3. Apart from minor fluctuations the prices of individual securities, and the level of the market as a whole, tend to move in trends which persist for significant periods of time.
4. Trends change in reaction to shifts in supply and demand. These shifts in supply and demand can be detected in the action of the market itself.
Assumptions 3 and 4 are controversial.
Supporters of the efficient market hypothesis (EMH) take the view that new information is very quickly reflected in security prices. If information is very quickly reflected in prices, trends do not have an opportunity to emerge. Technical analysts believe that new
information does not arrive in the market at a single point in time; they take the view that new information comes to the market over a period of time. For example new information may be available first to insiders, second to professionals, and lastly to the public.
As the information gradually becomes more widely available, the share price gradually moves to its new equilibrium price.

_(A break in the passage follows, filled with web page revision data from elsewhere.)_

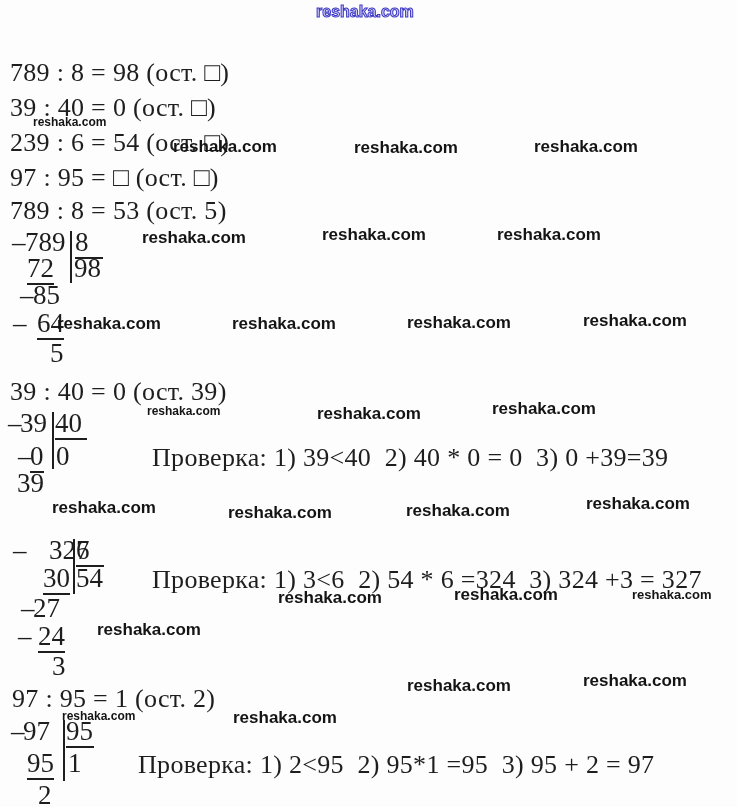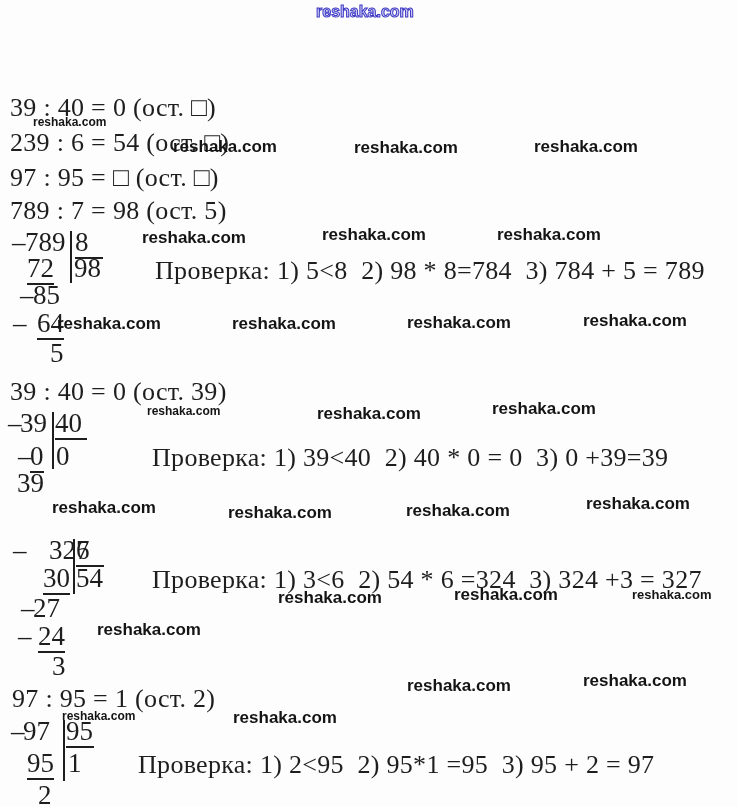--- a/index.html
+++ b/index.html
@@ -43,25 +43,25 @@
   }
   .wm-blue {
     color: #cfcdf0;
     -webkit-text-stroke: 1px #3c38c5;
   }
 </style>
 </head>
 <body>
 
 <div id="sheet">
+<div class="line" style="left: 10px; top: 58px;">789 : 8 = 98 (ост. □)</div>
     <div class="line" style="left: 10px; top: 93px;">39 : 40 = 0 (ост. □)</div>
     <div class="line" style="left: 10px; top: 128px;">239 : 6 = 54 (ост. □)</div>
     <div class="line" style="left: 10px; top: 163px;">97 : 95 = □ (ост. □)</div>
-    <div class="line" style="left: 10px; top: 196px;">789 : 7 = 98 (ост. 5)</div>
-    <div class="line" style="left: 155px; top: 256px;">Проверка: 1) 5&lt;8  2) 98 * 8=784  3) 784 + 5 = 789</div>
+    <div class="line" style="left: 10px; top: 196px;">789 : 8 = 53 (ост. 5)</div>
     <div class="vbar" style="left: 70px; top: 231px; height: 52px;"></div>
     <div class="num divisor" style="left: 75px; top: 229px; width: 28px;">8</div>
     <div class="num" style="left: 74px; top: 255px;">98</div>
     <div class="num minus" style="left: 12px; top: 229px;">–</div>
     <div class="num" style="left: 25px; top: 229px;">789</div>
     <div class="num ul" style="left: 27px; top: 255px;">72</div>
     <div class="num minus" style="left: 20px; top: 282px;">–</div>
     <div class="num" style="left: 33px; top: 282px;">85</div>
     <div class="num minus" style="left: 13px; top: 310px;">–</div>
     <div class="num ul" style="left: 37px; top: 310px;">64</div>

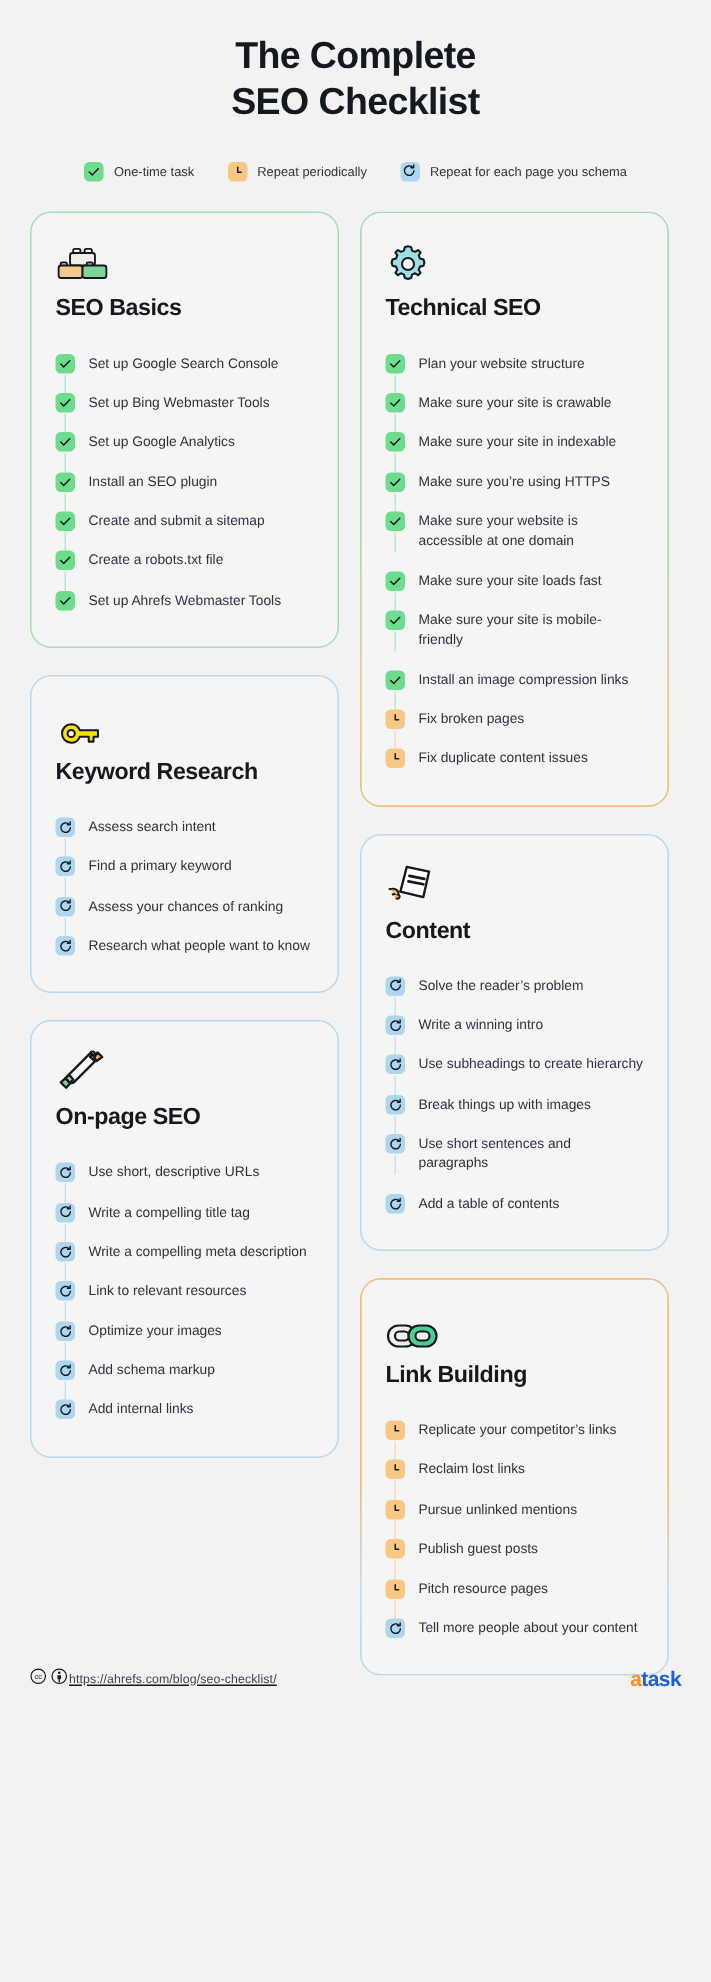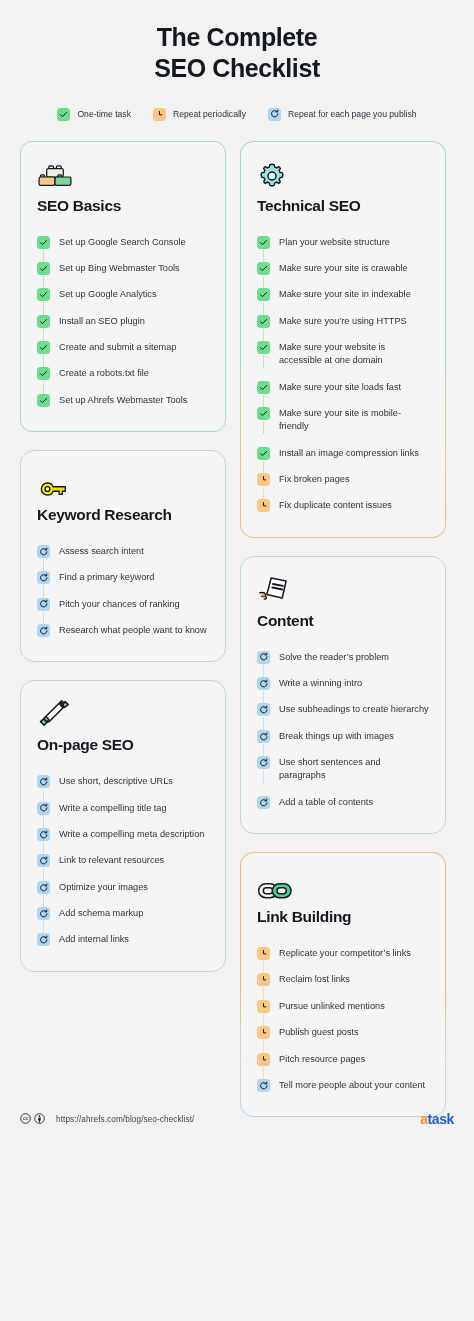--- a/index.html
+++ b/index.html
@@ -33,21 +33,21 @@
   .col { width: 206px; display: flex; flex-direction: column; gap: 18px; }
 
   
   .card {
     background: #f5f5f5;
     border-radius: 14px;
     padding: 17px 16px 18px 16px;
     border: 1px solid transparent;
     position: relative;
   }
-  .card-b-green { border-color: #a9dcb6; border-radius: 12px; }
+  .card-b-green { border-color: #a9dcb6; }
   .card-b-blue  { border-color: #bcd7ea; }
   .card-gr-green-orange {
     border: none;
     background:
       linear-gradient(#f5f5f5, #f5f5f5) padding-box,
       linear-gradient(180deg, #a9dcb6 0%, #a9dcb6 55%, #f3c68f 82%, #f0bd7d 100%) border-box;
     border: 1px solid transparent;
   }
   .card-gr-orange-blue {
     border: none;
@@ -72,21 +72,21 @@
   .item.t-check:not(:last-child)   .item-badge-wrap::after { background: #bfe6c9; }
   .item.t-repeat:not(:last-child)  .item-badge-wrap::after { background: #f6dcb9; }
   .item.t-refresh:not(:last-child) .item-badge-wrap::after { background: #ccdfec; }
   .item-label { font-size: 9.2px; line-height: 1.45; color: #2c3340; padding-top: 1px; }
 
   
   .footer {
     position: absolute; left: 20px; right: 20px; bottom: 26px;
     display: flex; align-items: center; justify-content: space-between;
   }
-  .footer-left { display: flex; align-items: center; gap: 11px; }
+  .footer-left { display: flex; align-items: center; gap: 1px; text-decoration: underline; }
   .cc-icons { display: flex; gap: 3px; }
   .footer-url { font-size: 8.2px; color: #3a4150; letter-spacing: 0.1px; }
   .brand { font-size: 14px; font-weight: 700; letter-spacing: -0.4px; }
   .brand .a { color: #ff8c2b; }
   .brand .rest { color: #1f5fd0; }
 </style>
 </head>
 <body>
 
 <div class="page">
@@ -113,21 +113,21 @@
           </span>
           <span class="legend-label">Repeat periodically</span>
         </div>
         <div class="legend-item">
           <span class="badge refresh">
             <svg width="9.5" height="9.5" viewBox="0 0 24 24">
               <path d="M20 12a8 8 0 1 1-2.6-5.9" fill="none" stroke="#14181f" stroke-width="2.4" stroke-linecap="round"></path>
               <path d="M19.6 2.6v4.6h-4.6" fill="none" stroke="#14181f" stroke-width="2.4" stroke-linecap="round" stroke-linejoin="round"></path>
             </svg>
           </span>
-          <span class="legend-label">Repeat for each page you publish</span>
+          <span class="legend-label">Repeat for each page you schema</span>
         </div>
       </div>
   </div>
 
   <div class="columns">
     <div class="col" id="left-col">
         <div class="card card-b-green">
           <div class="card-icon">
             <svg width="36" height="28" viewBox="0 0 52 40">
               <rect x="17" y="4" width="7" height="4" rx="1.6" fill="#fff" stroke="#14181f" stroke-width="1.8"></rect>
@@ -246,21 +246,21 @@
             </div>
             <div class="item t-refresh">
               <span class="item-badge-wrap">
                 <span class="badge refresh">
                   <svg width="9.5" height="9.5" viewBox="0 0 24 24">
                     <path d="M20 12a8 8 0 1 1-2.6-5.9" fill="none" stroke="#14181f" stroke-width="2.4" stroke-linecap="round"></path>
                     <path d="M19.6 2.6v4.6h-4.6" fill="none" stroke="#14181f" stroke-width="2.4" stroke-linecap="round" stroke-linejoin="round"></path>
                   </svg>
                 </span>
               </span>
-              <span class="item-label">Pitch your chances of ranking</span>
+              <span class="item-label">Assess your chances of ranking</span>
             </div>
             <div class="item t-refresh">
               <span class="item-badge-wrap">
                 <span class="badge refresh">
                   <svg width="9.5" height="9.5" viewBox="0 0 24 24">
                     <path d="M20 12a8 8 0 1 1-2.6-5.9" fill="none" stroke="#14181f" stroke-width="2.4" stroke-linecap="round"></path>
                     <path d="M19.6 2.6v4.6h-4.6" fill="none" stroke="#14181f" stroke-width="2.4" stroke-linecap="round" stroke-linejoin="round"></path>
                   </svg>
                 </span>
               </span>

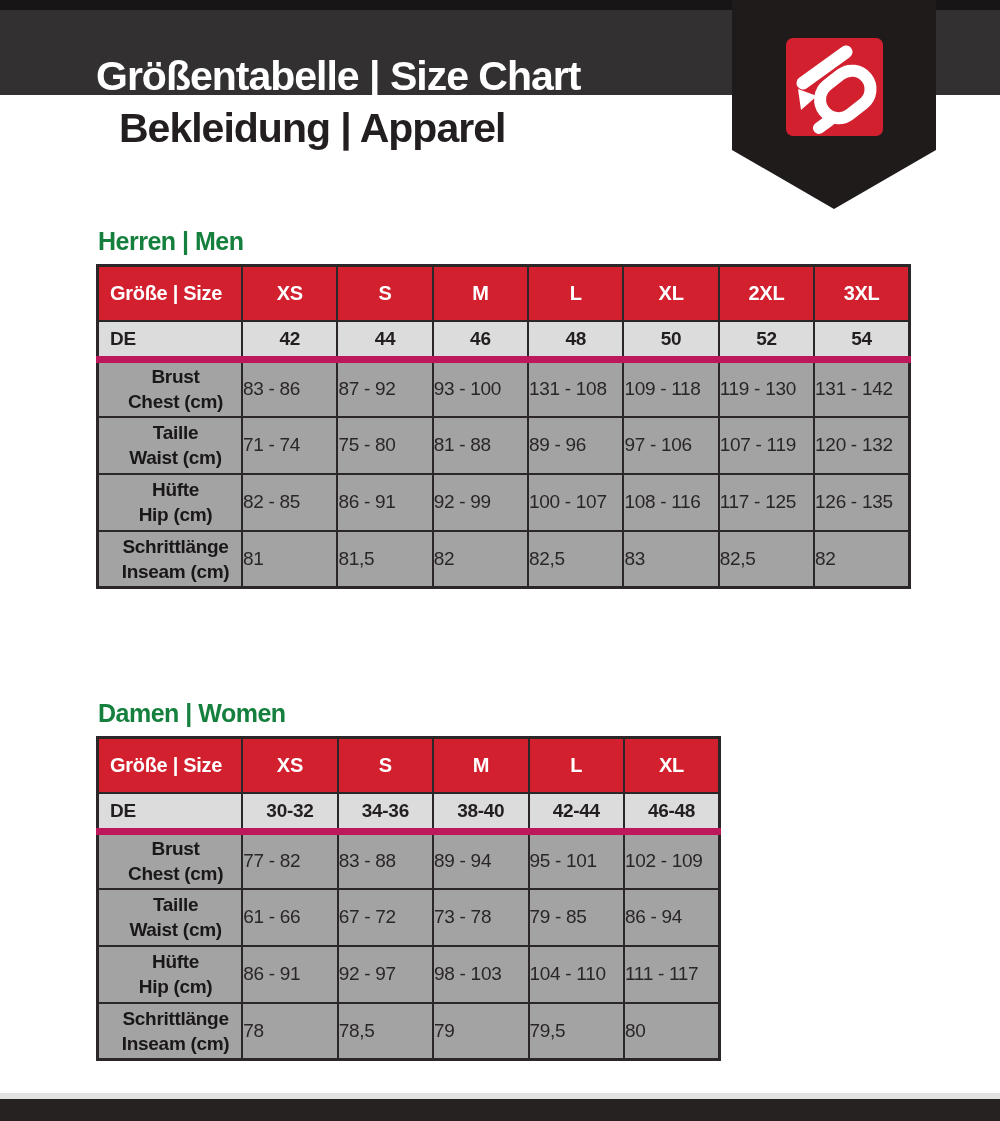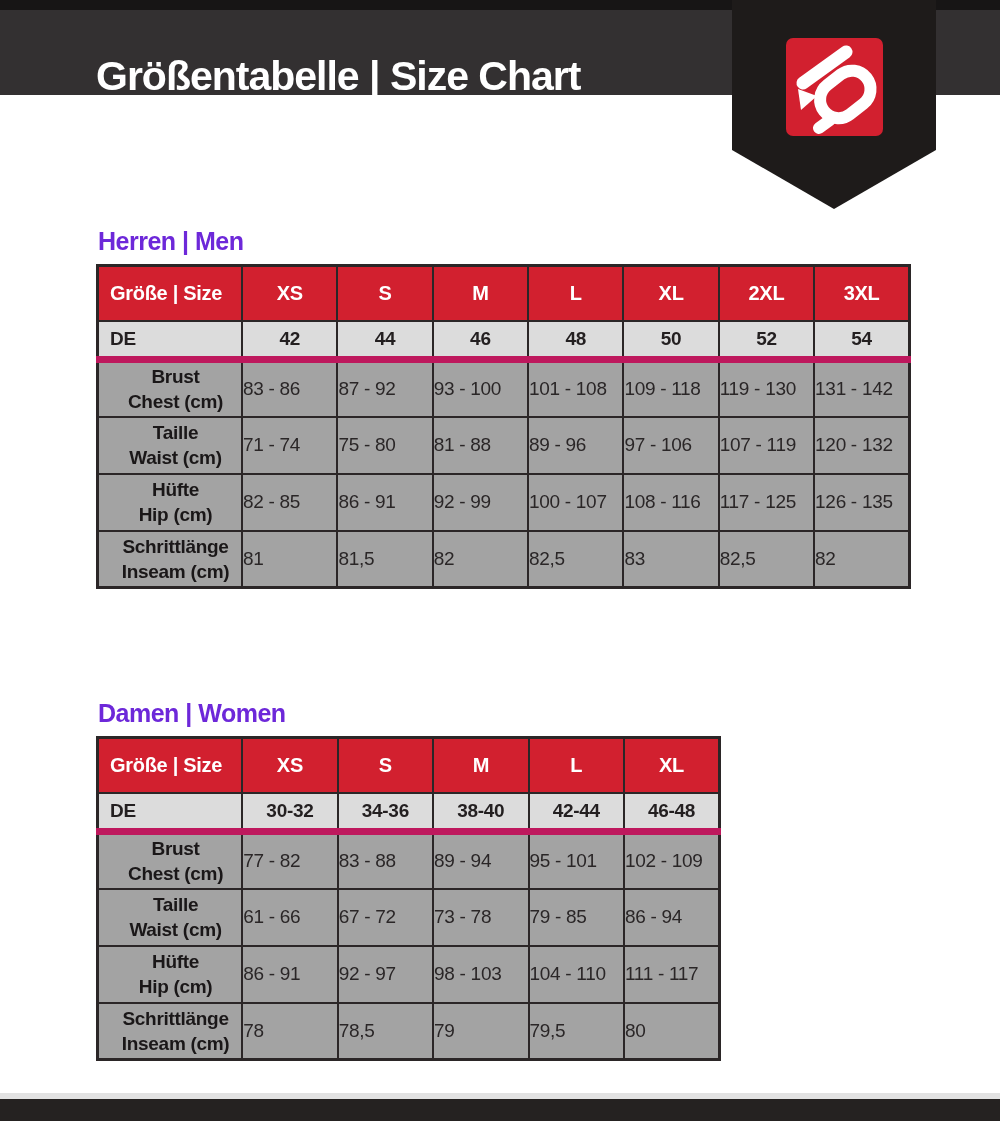--- a/index.html
+++ b/index.html
@@ -14,21 +14,21 @@
            color:#ffffff; letter-spacing:-1px; white-space:nowrap; line-height:1; z-index:3; }
   .subtitle { position:absolute; left:119px; top:108px; font-size:41px; font-weight:bold;
               color:#231f20; letter-spacing:-1px; white-space:nowrap; line-height:1; z-index:3; }
   .ribbon { position:absolute; left:732px; top:0; z-index:4; }
   .logo { position:absolute; left:786px; top:38px; z-index:5; }
 
   
   .section { position:absolute; left:96px; }
   .section-men { top:227px; }
   .section-women { top:699px; }
-  .section h3 { font-size:25px; font-weight:bold; color:#6d28d9; line-height:28px;
+  .section h3 { font-size:25px; font-weight:bold; color:#15803d; line-height:28px;
                 margin:0 0 9px 2px; letter-spacing:-0.5px; }
 
   
   table.size-table { border-collapse:collapse; table-layout:fixed; background:#a3a3a3;
                      border:3px solid #2b2627; }
   table.size-table td, table.size-table th { border:2px solid #2b2627; overflow:hidden; }
   tr.size-row th { background:#d2202f; color:#ffffff; font-size:20px; font-weight:bold;
                    height:55px; text-align:center; letter-spacing:-0.3px; }
   tr.size-row th.corner { text-align:left; padding-left:11px; }
   tr.de-row td { background:#dcdcdc; font-size:19px; font-weight:bold; height:39px;
@@ -45,20 +45,21 @@
 </style>
 </head>
 <body>
 
 <div class="page">
 
   <div class="band"></div>
   <div class="top-strip"></div>
 
   <h1 class="title">Größentabelle | Size Chart</h1>
+  <h2 class="subtitle">Bekleidung | Apparel</h2>
 
   <svg class="ribbon" width="204" height="212" viewBox="0 0 204 212">
     <polygon points="0,0 204,0 204,150 102,209 0,150" fill="#1e1b1a"></polygon>
   </svg>
 
   <svg class="logo" width="97" height="98" viewBox="0 0 97 98">
     <defs>
       <clipPath id="logo-clip">
           <rect x="0" y="0" width="97" height="98" rx="7"></rect>
         </clipPath>
@@ -109,21 +110,21 @@
             <td>50</td>
             <td>52</td>
             <td>54</td>
           </tr>
           <tr class="measure-row">
             <td class="rowlabel">Brust
 Chest (cm)</td>
             <td>83 - 86</td>
             <td>87 - 92</td>
             <td>93 - 100</td>
-            <td>101 - 108</td>
+            <td>131 - 108</td>
             <td>109 - 118</td>
             <td>119 - 130</td>
             <td>131 - 142</td>
           </tr>
           <tr class="measure-row">
             <td class="rowlabel">Taille
 Waist (cm)</td>
             <td>71 - 74</td>
             <td>75 - 80</td>
             <td>81 - 88</td>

Technical analysts look for the beginning of a movement from one equilibrium price to another without attempting to predict the new equilibrium price.
They attempt to profit from forecasting the direction of movement; that is they try to identify trends and profit from them.
Whatever the reason for a change in price, if the share price responds sufficiently slowly, a trend emerges. A slow response of prices to shifts in supply and demand provides the potential to profit from technical analysis.
There are many technical analysis and trading techniques, including chart and non-chart ones.
Price charts are a more frequent technique. Price charts are made for each day, or other chosen time interval, with the help of a vertical line. The top of the vertical line indicates the highest price reached during the day and the bottom shows the lowest price. A short horizontal line on each vertical line indicates the closing price on the day.
A variety of price charts include line charts, Japanese candlestick charts, a point-and figure.
One aim of the charts is to find areas where price reversals are frequent since this is seen as presaging a substantial price movement (break out from a trading range).This would appear as a horizontal stretching out of the chart.
Technical analysts use a vast number of chart patterns.
Price channels (Trend channels). Trend channels can be horizontal, upward or downward sloping. The share price remains within the channel, and some points in time breaks out of the channel. If it breaks out o f the channel in a downward direction, the chartist may interpret this as a signal to sell the stock since it is seen as forecasting a fall in the stock price, and vise versa. Price channels are often interpreted in terms of the bounds providing limits to the extent of variation of share prices, such that share prices tend to remain within
the bounds.
Reversal patterns. Chartists frequently believe that when the direction of a share price (or market index) changes, characteristic chart patterns may develop as the turn occurs. One of those reversal patterns is head-and-shoulders configuration. The highest peak is the head, and the lower peaks are the shoulders. When the share price falls below the lower peak, further price fall is forecasted and eventually constitutes a sell signal.
Converse reasoning would explain the use of reverse head-and-shoulders, which indicates that stock prices will rise and that therefore shares should be bought.